● Work request
Copy out each line below in which the string "glyph" appears.

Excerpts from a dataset
Segment Open

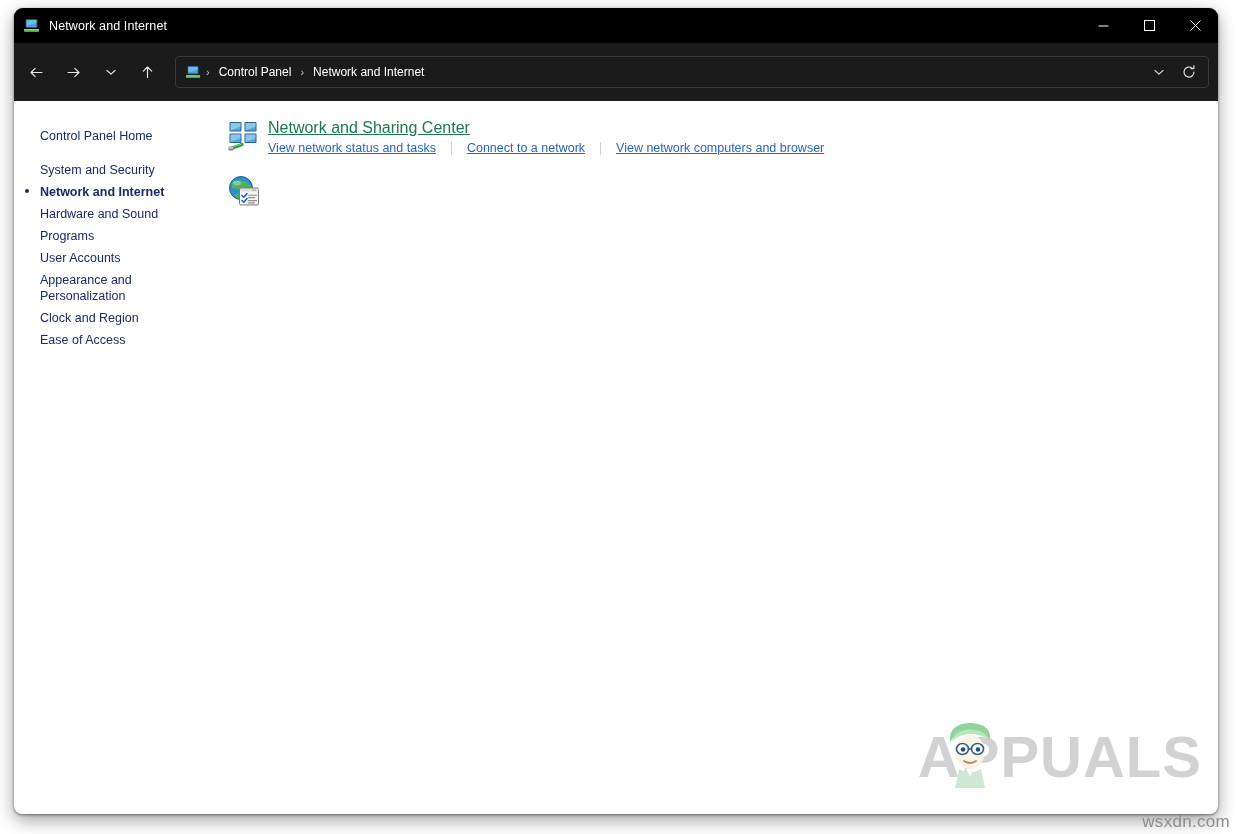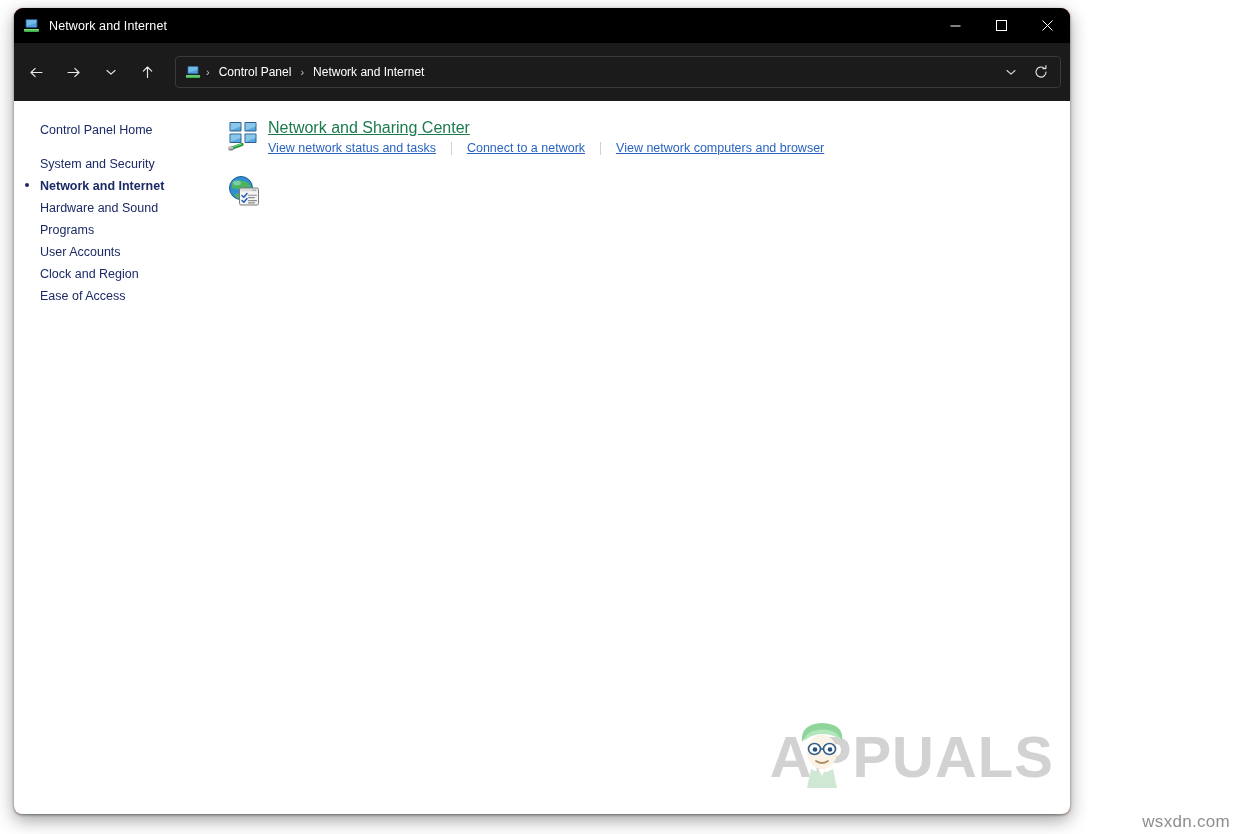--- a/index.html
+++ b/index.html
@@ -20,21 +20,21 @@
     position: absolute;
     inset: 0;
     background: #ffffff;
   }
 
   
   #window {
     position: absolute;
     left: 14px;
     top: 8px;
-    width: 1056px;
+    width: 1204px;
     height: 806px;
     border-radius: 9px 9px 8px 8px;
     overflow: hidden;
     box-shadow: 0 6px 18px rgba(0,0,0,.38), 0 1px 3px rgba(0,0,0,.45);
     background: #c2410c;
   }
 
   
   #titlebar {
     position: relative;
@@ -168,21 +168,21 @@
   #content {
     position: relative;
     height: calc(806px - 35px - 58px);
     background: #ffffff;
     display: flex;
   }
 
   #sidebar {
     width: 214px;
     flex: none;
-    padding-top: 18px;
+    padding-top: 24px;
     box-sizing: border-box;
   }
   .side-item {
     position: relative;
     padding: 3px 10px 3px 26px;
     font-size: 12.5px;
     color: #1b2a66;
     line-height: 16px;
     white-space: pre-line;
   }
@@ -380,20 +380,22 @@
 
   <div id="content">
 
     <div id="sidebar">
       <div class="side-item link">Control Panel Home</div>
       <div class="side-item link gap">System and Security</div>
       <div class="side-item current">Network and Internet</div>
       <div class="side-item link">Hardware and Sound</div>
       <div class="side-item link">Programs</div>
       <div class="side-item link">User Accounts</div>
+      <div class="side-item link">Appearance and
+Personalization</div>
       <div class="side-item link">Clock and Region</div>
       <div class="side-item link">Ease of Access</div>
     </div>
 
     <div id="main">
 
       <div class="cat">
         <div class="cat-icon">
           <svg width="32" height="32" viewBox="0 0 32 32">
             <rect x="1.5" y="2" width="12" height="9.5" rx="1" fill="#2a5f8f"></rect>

Segment Closed
Segment Open

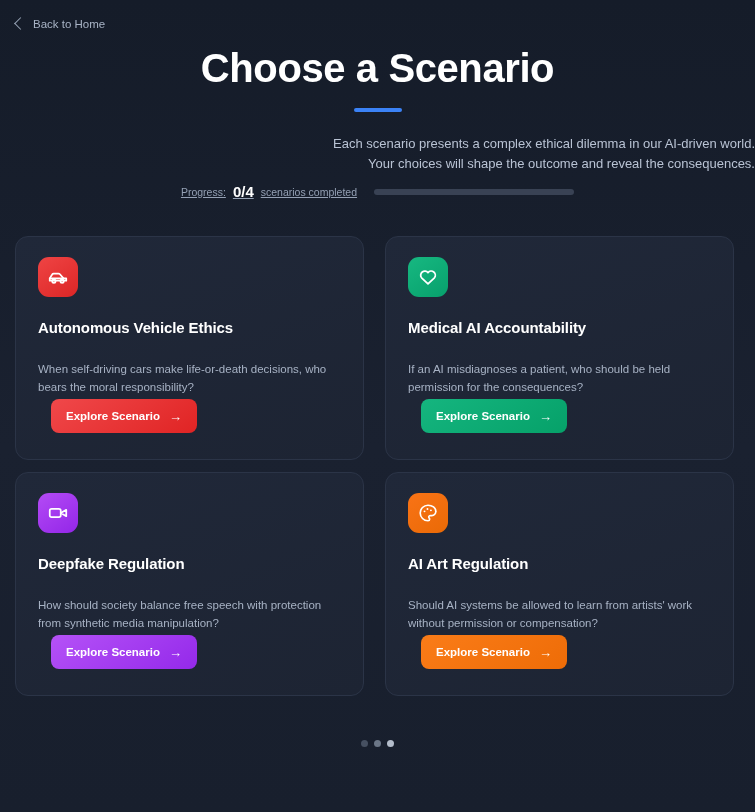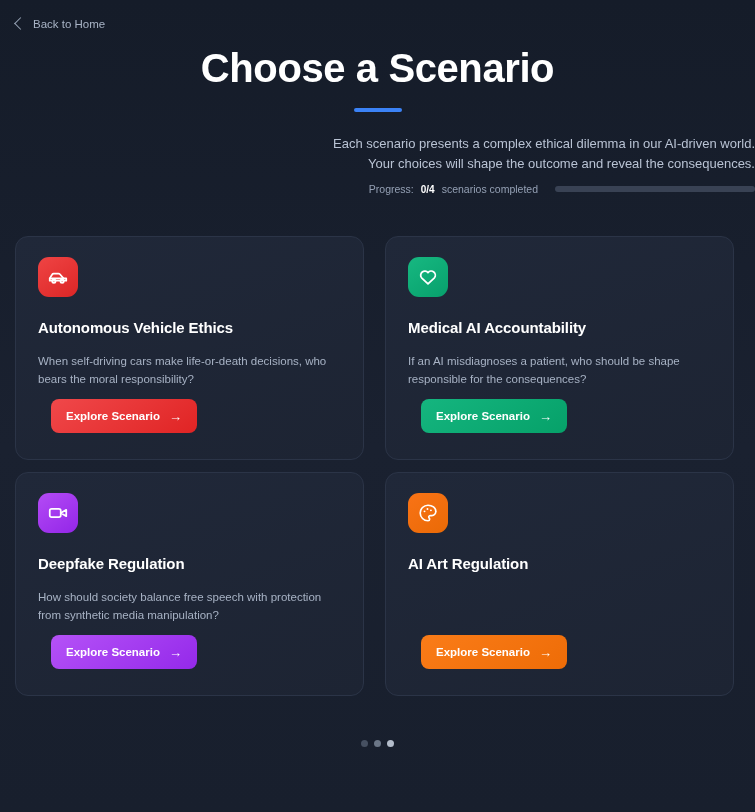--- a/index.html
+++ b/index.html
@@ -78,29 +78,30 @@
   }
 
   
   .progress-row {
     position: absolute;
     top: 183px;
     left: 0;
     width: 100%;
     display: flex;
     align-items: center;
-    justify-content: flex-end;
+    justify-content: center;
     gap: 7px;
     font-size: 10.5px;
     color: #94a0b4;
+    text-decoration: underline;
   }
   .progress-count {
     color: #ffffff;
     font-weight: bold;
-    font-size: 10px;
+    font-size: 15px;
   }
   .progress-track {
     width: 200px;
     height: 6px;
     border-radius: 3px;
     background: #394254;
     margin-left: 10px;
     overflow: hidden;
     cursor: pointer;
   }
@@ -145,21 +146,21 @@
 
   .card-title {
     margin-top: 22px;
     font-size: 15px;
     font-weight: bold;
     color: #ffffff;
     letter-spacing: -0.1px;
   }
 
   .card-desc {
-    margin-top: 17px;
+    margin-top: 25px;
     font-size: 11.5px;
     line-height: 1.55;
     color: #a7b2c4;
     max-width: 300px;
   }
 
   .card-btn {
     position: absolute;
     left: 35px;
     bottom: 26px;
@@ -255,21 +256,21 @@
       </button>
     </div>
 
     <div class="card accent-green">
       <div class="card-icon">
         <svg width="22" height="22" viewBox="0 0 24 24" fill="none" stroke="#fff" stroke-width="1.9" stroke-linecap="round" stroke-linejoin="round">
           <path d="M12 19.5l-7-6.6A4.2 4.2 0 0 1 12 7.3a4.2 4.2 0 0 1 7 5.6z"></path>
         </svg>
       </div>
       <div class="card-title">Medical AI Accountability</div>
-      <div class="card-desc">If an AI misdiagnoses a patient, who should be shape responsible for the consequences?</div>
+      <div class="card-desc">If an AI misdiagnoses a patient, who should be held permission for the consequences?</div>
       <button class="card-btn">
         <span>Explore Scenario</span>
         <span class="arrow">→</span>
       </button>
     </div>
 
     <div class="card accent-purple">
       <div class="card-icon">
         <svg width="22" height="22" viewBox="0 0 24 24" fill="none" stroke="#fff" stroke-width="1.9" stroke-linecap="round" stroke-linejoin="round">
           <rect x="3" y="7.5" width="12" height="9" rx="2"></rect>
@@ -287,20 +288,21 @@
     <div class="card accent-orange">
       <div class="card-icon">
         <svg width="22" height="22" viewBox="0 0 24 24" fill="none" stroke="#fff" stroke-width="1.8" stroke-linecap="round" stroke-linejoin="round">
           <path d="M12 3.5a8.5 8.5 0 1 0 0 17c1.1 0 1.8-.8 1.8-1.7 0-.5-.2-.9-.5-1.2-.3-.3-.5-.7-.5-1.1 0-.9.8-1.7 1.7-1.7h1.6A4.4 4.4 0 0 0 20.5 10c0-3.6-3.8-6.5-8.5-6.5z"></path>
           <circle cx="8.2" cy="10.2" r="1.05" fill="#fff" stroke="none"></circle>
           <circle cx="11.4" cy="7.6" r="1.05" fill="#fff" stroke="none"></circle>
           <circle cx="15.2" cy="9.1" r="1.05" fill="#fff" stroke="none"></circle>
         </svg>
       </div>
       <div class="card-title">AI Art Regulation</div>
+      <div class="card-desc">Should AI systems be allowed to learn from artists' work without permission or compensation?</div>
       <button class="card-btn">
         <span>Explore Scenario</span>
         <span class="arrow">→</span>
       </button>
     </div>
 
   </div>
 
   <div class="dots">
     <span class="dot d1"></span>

Segment Closed
Segment Open

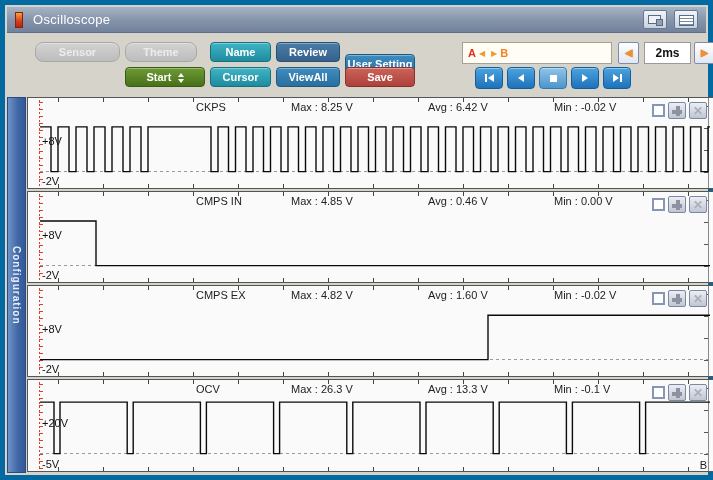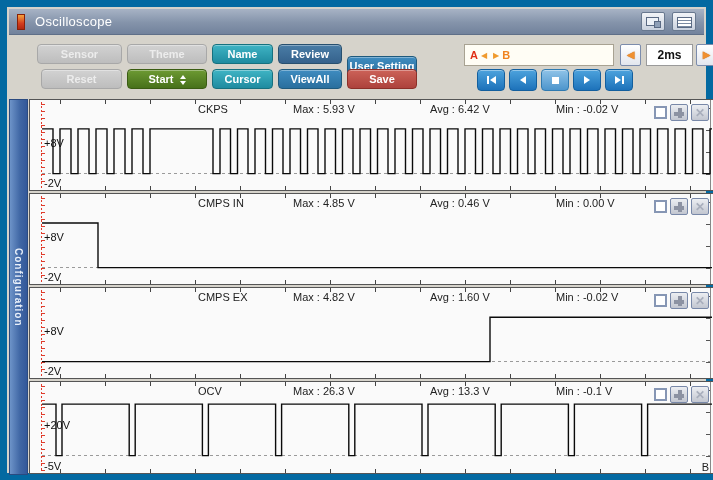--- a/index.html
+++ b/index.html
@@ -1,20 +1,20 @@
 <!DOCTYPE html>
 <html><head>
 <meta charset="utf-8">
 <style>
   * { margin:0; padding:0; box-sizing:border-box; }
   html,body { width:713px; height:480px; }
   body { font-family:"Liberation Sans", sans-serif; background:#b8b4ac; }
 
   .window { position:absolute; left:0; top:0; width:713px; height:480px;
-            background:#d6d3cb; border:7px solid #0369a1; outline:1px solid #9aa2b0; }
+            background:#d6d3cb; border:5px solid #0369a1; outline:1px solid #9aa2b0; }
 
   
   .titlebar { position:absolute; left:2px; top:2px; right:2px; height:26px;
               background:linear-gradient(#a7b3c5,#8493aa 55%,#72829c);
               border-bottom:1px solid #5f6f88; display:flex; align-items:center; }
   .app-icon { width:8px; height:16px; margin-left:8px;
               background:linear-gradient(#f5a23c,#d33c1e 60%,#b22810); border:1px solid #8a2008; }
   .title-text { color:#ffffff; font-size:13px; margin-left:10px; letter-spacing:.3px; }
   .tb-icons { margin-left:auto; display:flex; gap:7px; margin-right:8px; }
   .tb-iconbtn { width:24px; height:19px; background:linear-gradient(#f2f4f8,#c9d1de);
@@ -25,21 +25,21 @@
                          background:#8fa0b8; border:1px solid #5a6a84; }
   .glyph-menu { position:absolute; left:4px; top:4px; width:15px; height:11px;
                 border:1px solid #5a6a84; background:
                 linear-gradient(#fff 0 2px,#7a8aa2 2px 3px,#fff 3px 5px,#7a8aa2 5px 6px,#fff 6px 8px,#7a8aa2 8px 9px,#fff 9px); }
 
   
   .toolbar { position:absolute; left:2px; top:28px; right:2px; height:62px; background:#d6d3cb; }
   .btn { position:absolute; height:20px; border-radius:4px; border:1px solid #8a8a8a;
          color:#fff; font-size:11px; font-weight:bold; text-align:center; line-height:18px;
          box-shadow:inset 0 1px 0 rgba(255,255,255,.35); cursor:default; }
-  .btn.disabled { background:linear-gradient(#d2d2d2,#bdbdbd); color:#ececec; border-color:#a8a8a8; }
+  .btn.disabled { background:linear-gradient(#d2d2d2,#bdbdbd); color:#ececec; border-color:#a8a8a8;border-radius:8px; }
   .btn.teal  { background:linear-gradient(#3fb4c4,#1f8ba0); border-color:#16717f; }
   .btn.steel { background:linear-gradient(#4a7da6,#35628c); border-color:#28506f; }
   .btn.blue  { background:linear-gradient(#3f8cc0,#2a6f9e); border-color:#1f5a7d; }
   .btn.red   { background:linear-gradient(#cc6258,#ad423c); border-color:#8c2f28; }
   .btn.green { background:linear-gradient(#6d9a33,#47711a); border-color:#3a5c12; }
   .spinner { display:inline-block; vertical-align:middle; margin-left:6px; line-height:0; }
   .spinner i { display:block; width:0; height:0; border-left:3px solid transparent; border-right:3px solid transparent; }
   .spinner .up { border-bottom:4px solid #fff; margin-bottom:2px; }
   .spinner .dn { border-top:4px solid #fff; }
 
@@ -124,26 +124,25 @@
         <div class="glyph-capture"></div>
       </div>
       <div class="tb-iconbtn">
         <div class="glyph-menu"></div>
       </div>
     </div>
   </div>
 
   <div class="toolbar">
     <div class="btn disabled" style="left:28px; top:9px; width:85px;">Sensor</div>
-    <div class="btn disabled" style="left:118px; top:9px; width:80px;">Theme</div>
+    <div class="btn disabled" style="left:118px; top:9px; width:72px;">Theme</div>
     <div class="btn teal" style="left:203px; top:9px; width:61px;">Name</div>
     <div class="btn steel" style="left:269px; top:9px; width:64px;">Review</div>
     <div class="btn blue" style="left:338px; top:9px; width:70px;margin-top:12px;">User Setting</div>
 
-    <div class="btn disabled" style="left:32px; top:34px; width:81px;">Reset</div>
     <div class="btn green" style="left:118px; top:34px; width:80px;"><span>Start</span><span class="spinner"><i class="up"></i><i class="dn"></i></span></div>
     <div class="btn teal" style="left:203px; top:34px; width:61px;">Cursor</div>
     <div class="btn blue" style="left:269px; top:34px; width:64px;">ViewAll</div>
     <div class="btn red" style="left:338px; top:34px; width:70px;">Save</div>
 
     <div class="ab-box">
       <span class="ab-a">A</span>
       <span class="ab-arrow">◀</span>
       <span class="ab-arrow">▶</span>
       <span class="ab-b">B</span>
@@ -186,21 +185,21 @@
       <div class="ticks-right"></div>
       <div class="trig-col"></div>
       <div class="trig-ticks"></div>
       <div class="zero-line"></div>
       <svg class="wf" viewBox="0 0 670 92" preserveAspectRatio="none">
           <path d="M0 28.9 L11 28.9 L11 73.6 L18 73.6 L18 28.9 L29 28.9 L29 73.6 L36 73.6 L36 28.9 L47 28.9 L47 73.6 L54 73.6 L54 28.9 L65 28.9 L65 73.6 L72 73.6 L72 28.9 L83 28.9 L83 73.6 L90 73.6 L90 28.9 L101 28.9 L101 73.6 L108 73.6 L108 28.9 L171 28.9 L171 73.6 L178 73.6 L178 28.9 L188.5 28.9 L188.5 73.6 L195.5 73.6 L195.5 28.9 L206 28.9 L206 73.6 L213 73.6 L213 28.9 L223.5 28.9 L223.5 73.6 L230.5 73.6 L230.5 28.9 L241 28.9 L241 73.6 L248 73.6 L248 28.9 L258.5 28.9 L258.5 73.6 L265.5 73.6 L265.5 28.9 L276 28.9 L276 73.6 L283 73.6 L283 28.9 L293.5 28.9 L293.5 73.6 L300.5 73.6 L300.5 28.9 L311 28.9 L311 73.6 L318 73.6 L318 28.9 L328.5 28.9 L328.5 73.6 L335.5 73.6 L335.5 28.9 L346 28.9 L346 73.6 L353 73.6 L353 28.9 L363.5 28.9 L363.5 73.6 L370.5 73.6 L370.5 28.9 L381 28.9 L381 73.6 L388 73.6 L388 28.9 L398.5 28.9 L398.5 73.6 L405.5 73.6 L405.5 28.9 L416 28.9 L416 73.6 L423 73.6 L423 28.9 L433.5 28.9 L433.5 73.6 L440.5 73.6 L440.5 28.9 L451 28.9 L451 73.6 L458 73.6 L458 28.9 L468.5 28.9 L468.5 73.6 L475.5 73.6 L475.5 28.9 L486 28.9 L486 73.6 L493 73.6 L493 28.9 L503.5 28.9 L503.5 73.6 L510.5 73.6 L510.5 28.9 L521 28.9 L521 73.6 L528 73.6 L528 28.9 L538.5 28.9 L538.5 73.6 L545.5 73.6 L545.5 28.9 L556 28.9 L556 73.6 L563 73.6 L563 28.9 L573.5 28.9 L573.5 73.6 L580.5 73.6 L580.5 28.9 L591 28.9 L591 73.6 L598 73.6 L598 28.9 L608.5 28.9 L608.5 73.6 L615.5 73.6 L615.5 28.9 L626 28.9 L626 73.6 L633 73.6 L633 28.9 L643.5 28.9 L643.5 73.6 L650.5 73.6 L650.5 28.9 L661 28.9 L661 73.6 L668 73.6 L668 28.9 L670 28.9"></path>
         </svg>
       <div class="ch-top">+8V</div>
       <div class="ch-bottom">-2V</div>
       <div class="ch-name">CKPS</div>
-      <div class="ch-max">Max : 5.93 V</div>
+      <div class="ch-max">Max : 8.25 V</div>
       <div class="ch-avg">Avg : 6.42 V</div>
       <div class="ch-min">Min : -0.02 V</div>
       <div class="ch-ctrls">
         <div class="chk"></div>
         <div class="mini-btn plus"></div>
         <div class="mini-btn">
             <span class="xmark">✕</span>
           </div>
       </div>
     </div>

Segment Closed

● Problem solution
   .glyph-menu { position:absolute; left:4px; top:4px; width:15px; height:11px;
         <div class="glyph-capture"></div>
         <div class="glyph-menu"></div>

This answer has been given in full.